_Work to be completed_:
Would you return, word for word, the lines of the data below from the line with "- then encrypt" through the line with "and follow instructions", and no others?
[Data for processing — start]
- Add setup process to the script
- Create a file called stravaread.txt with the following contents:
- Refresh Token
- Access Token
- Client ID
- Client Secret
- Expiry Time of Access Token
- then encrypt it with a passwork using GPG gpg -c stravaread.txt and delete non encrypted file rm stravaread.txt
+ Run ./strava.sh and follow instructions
[Data for processing — finish]
[Data for processing — start]
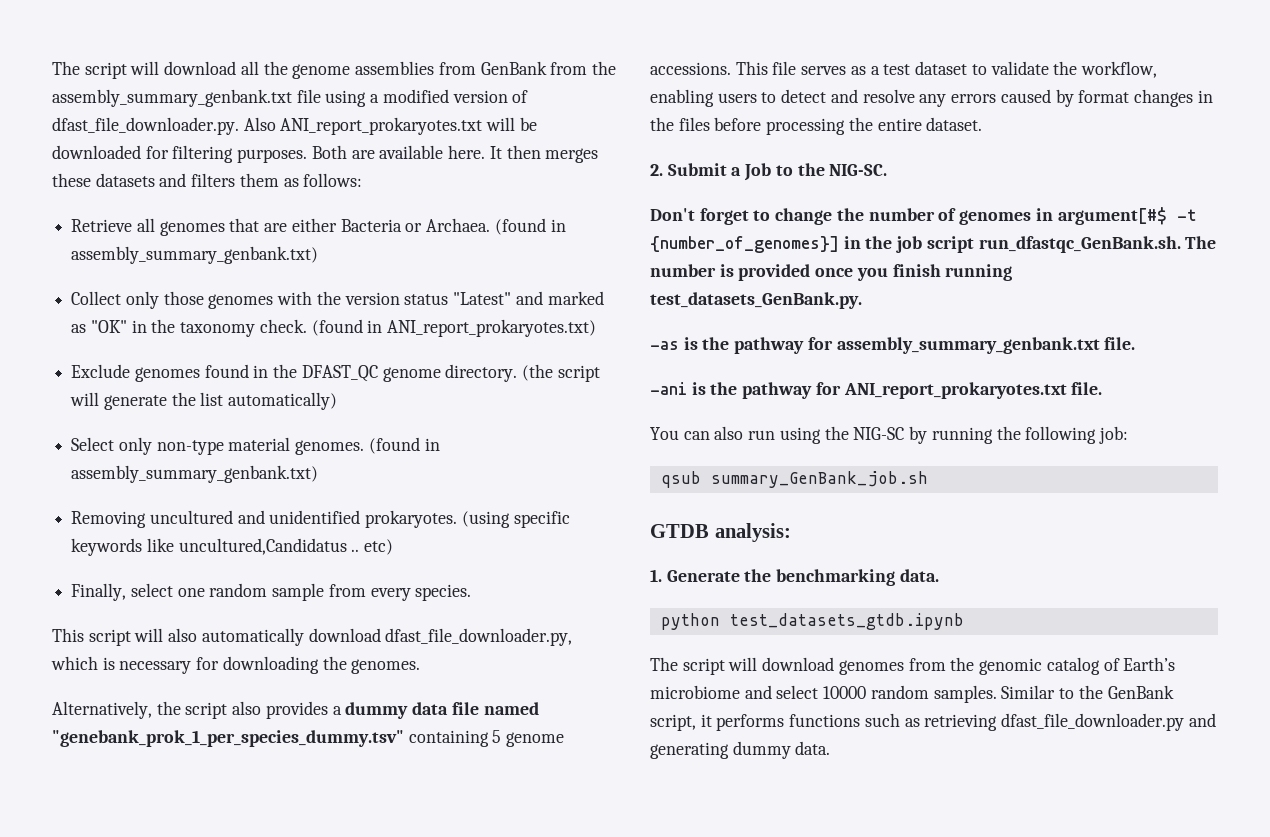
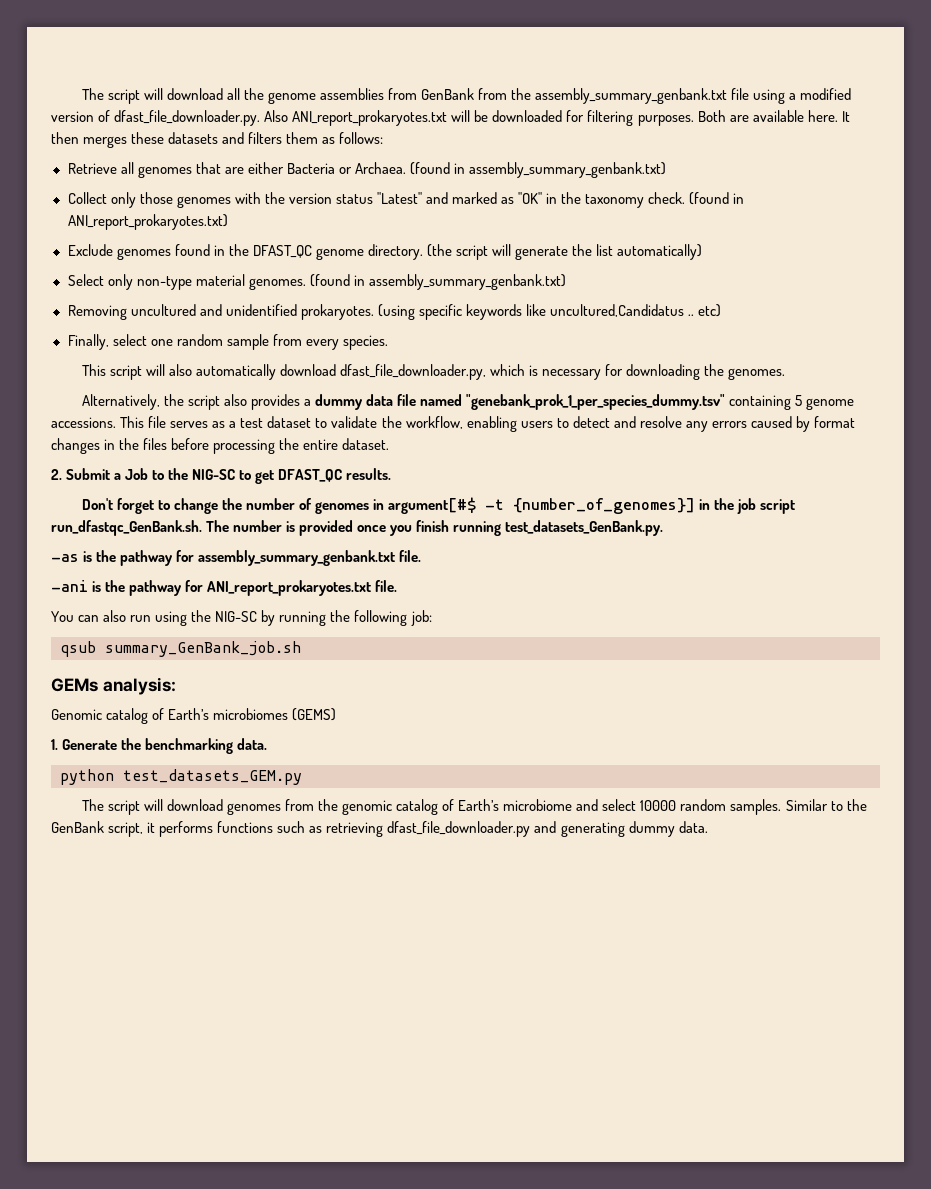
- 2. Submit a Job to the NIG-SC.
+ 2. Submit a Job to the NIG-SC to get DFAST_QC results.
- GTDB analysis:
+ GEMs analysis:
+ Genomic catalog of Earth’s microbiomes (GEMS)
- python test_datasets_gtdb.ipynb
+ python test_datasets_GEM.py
[Data for processing — finish]
[Data for processing — start]
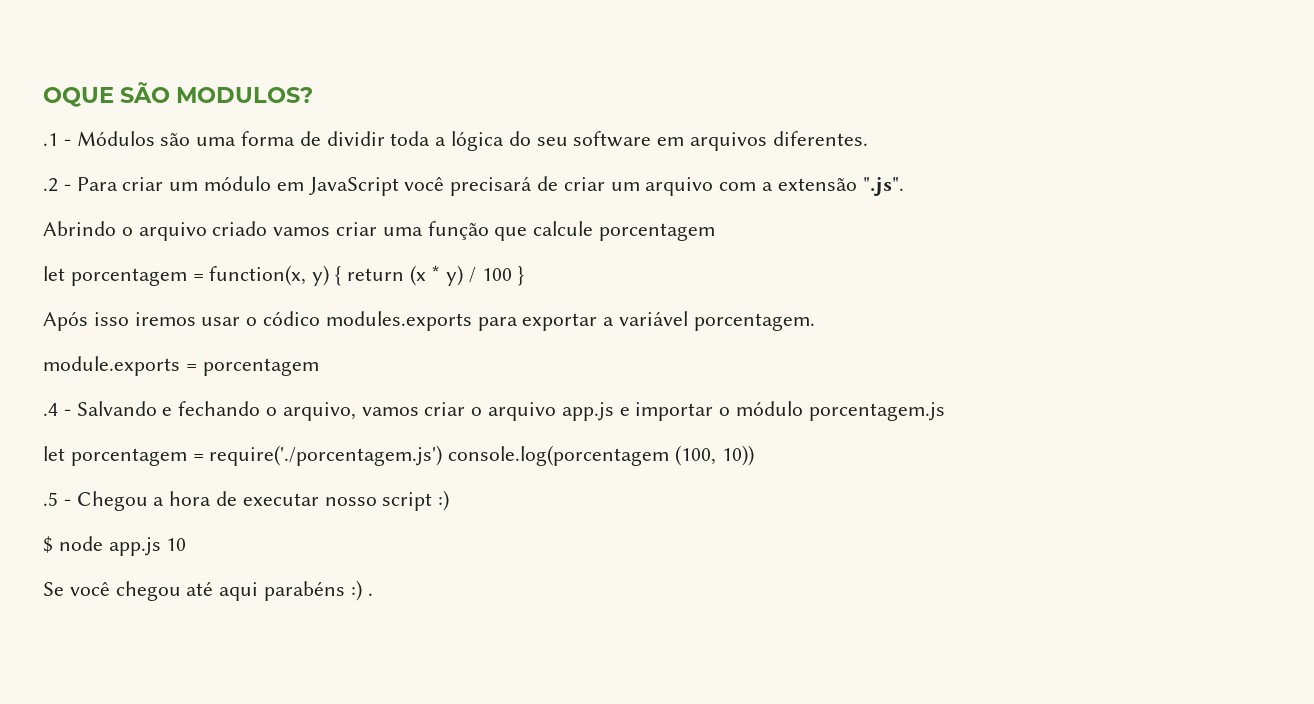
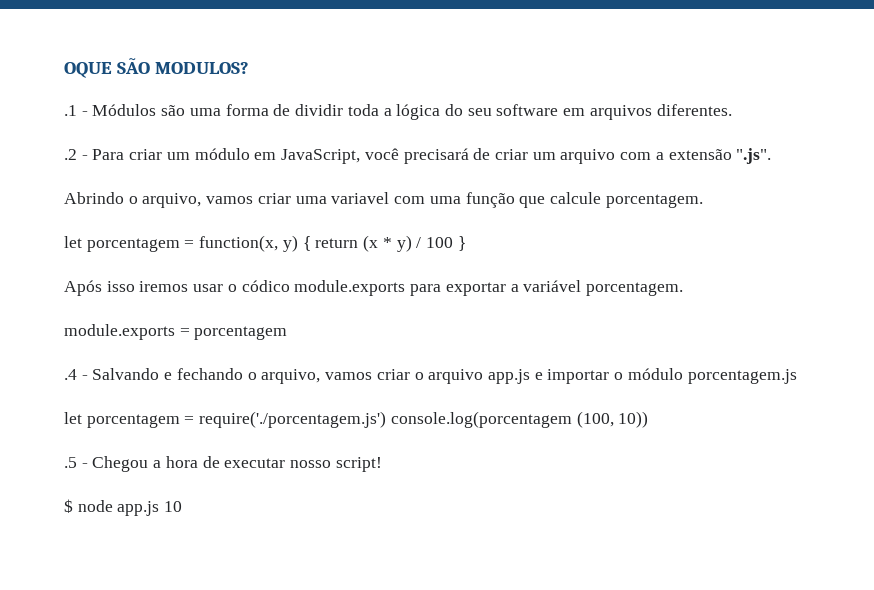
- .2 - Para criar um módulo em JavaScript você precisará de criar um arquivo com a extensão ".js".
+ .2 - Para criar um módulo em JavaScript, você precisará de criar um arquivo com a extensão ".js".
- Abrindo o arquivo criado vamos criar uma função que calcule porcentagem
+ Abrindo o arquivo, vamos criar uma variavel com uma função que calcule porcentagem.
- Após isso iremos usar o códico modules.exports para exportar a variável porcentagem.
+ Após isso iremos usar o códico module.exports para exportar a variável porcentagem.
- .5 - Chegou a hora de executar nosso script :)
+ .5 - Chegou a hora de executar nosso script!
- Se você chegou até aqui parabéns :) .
[Data for processing — finish]
_Written answer_:
- then encrypt it with a passwork using GPG gpg -c stravaread.txt and delete non encrypted file rm stravaread.txt
+ Run ./strava.sh and follow instructions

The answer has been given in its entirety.